Action item:
Everything in the records is to be written out exactly, except the pictures.

Stored data:
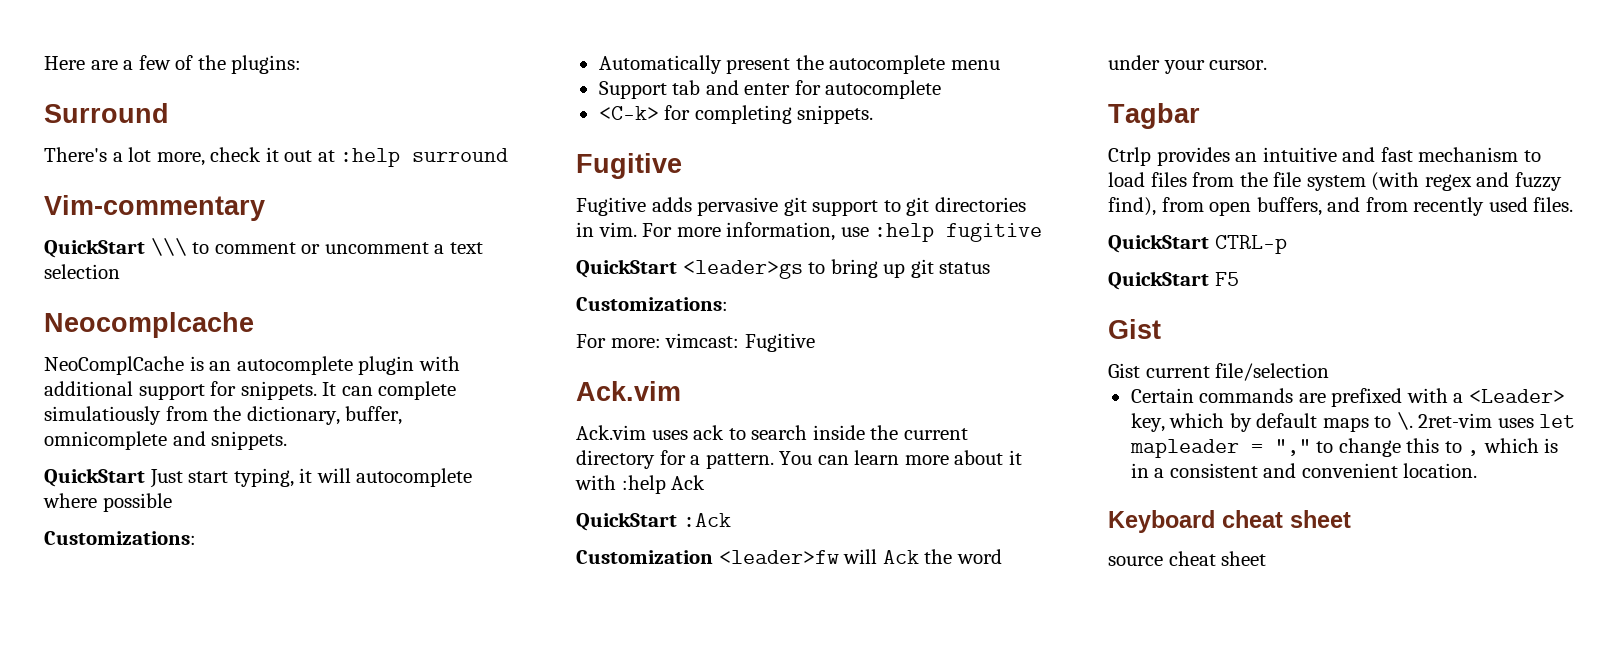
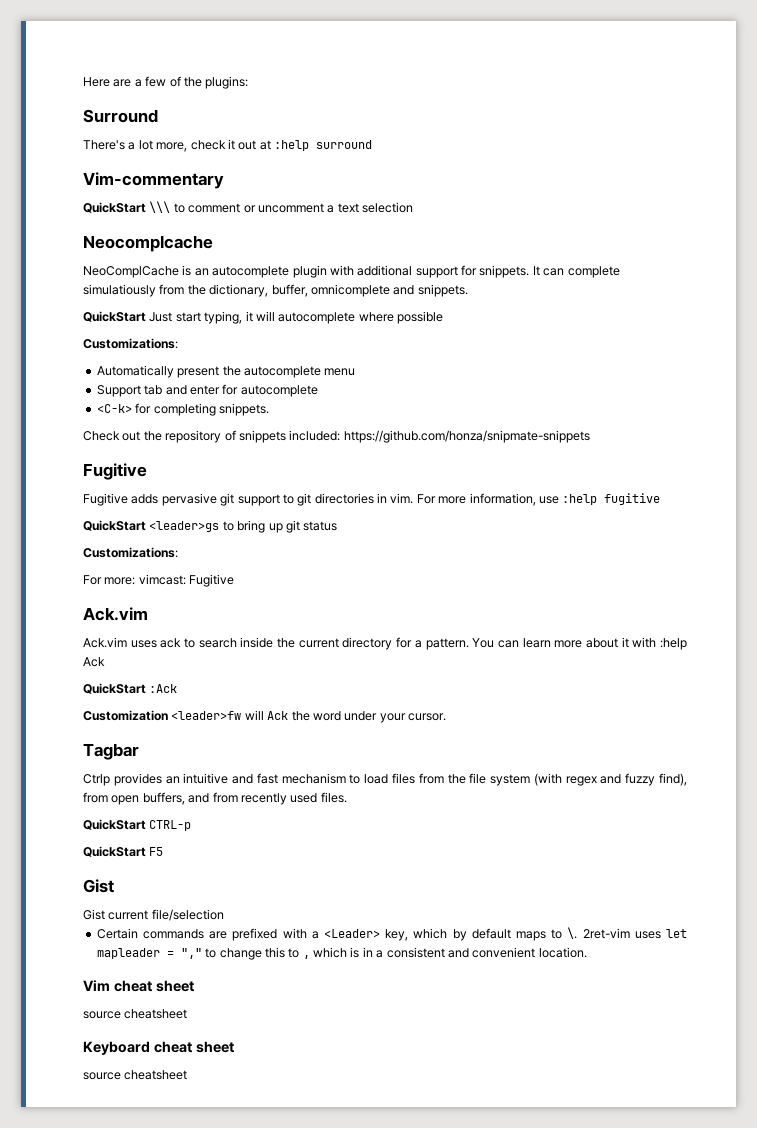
(874, 114) none -> [83,430,590,443] // Check out the repository of snippets included: https://github.com/honza/snipmate-snippets
(1478, 470) none -> [83,980,194,992] [83,1009,188,1019] // Vim cheat sheet // source cheatsheet
[1168,551,1267,566] cheat sheet -> [124,1070,188,1080] cheatsheet

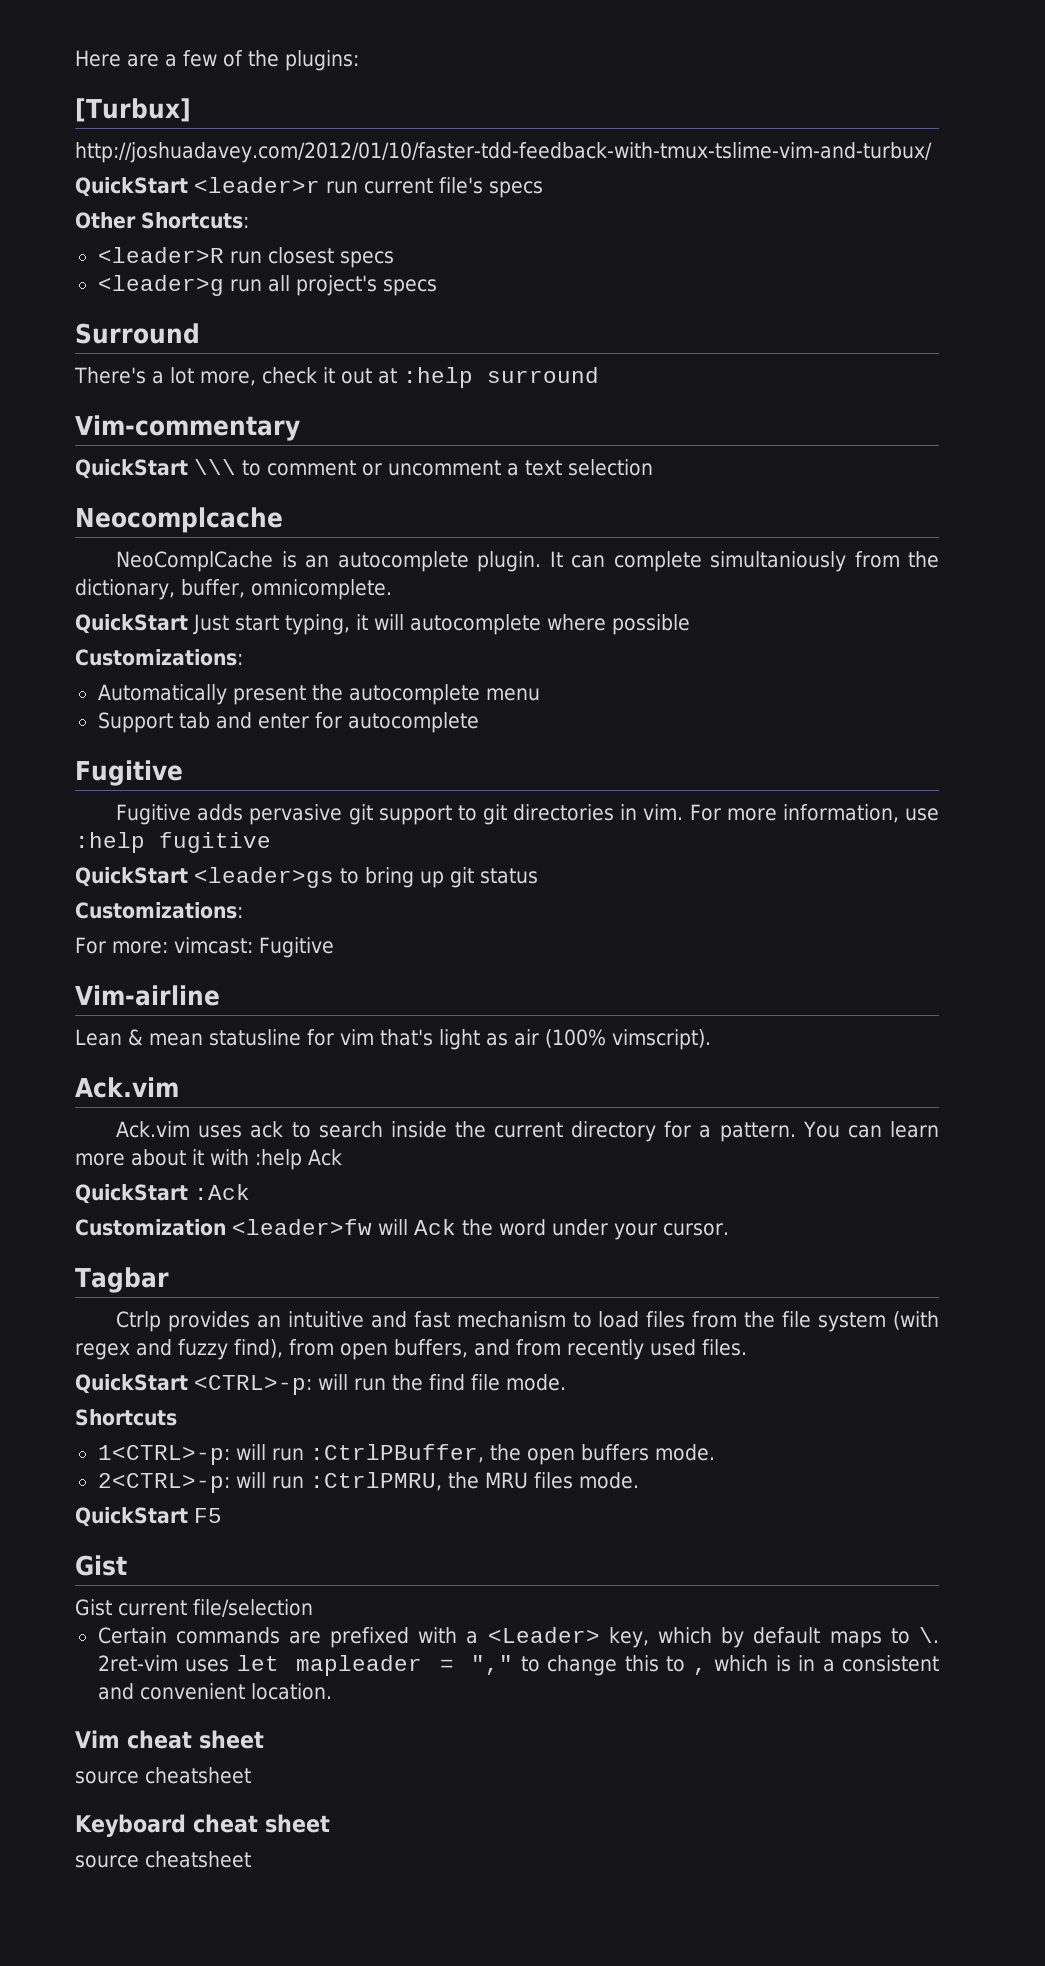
(249, 82) none -> [75,98,191,122] [75,142,932,163] [75,177,543,198] [75,212,249,229] [97,247,394,268] [97,275,437,296] // [Turbux] // http://joshuadavey.com/2012/01/10/faster-tdd-feedback-with-tmux-tslime-vim-and-turbux/ // QuickStart <leader>r run current file's specs // Other Shortcuts: // <leader>R run closest specs // <leader>g run all project's specs
[292,265,530,278] plugin with additional support for snippets. -> [477,551,542,572] plugin.
[83,284,156,297] simulatiously -> [710,551,847,572] simultaniously
[310,284,468,297] omnicomplete and snippets. -> [251,579,392,600] omnicomplete.
[96,403,269,416] [83,430,590,443] // <C-k> for completing snippets. // Check out the repository of snippets included: https://github.com/honza/snipmate-snippets -> (479, 722) none
(235, 580) none -> [75,985,220,1006] [75,1029,711,1050] // Vim-airline // Lean & mean statusline for vim that's light as air (100% vimscript).
[149,820,192,831] CTRL-p -> [194,1374,566,1395] [75,1409,177,1426] [97,1444,715,1465] [97,1472,639,1493] <CTRL>-p: will run the find file mode. // Shortcuts // 1<CTRL>-p: will run :CtrlPBuffer, the open buffers mode. // 2<CTRL>-p: will run :CtrlPMRU, the MRU files mode.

Answer to the problem:
(874, 114) none -> [83,430,590,443] // Check out the repository of snippets included: https://github.com/honza/snipmate-snippets
(1478, 470) none -> [83,980,194,992] [83,1009,188,1019] // Vim cheat sheet // source cheatsheet
[1168,551,1267,566] cheat sheet -> [124,1070,188,1080] cheatsheet

(249, 82) none -> [75,98,191,122] [75,142,932,163] [75,177,543,198] [75,212,249,229] [97,247,394,268] [97,275,437,296] // [Turbux] // http://joshuadavey.com/2012/01/10/faster-tdd-feedback-with-tmux-tslime-vim-and-turbux/ // QuickStart <leader>r run current file's specs // Other Shortcuts: // <leader>R run closest specs // <leader>g run all project's specs
[292,265,530,278] plugin with additional support for snippets. -> [477,551,542,572] plugin.
[83,284,156,297] simulatiously -> [710,551,847,572] simultaniously
[310,284,468,297] omnicomplete and snippets. -> [251,579,392,600] omnicomplete.
[96,403,269,416] [83,430,590,443] // <C-k> for completing snippets. // Check out the repository of snippets included: https://github.com/honza/snipmate-snippets -> (479, 722) none
(235, 580) none -> [75,985,220,1006] [75,1029,711,1050] // Vim-airline // Lean & mean statusline for vim that's light as air (100% vimscript).
[149,820,192,831] CTRL-p -> [194,1374,566,1395] [75,1409,177,1426] [97,1444,715,1465] [97,1472,639,1493] <CTRL>-p: will run the find file mode. // Shortcuts // 1<CTRL>-p: will run :CtrlPBuffer, the open buffers mode. // 2<CTRL>-p: will run :CtrlPMRU, the MRU files mode.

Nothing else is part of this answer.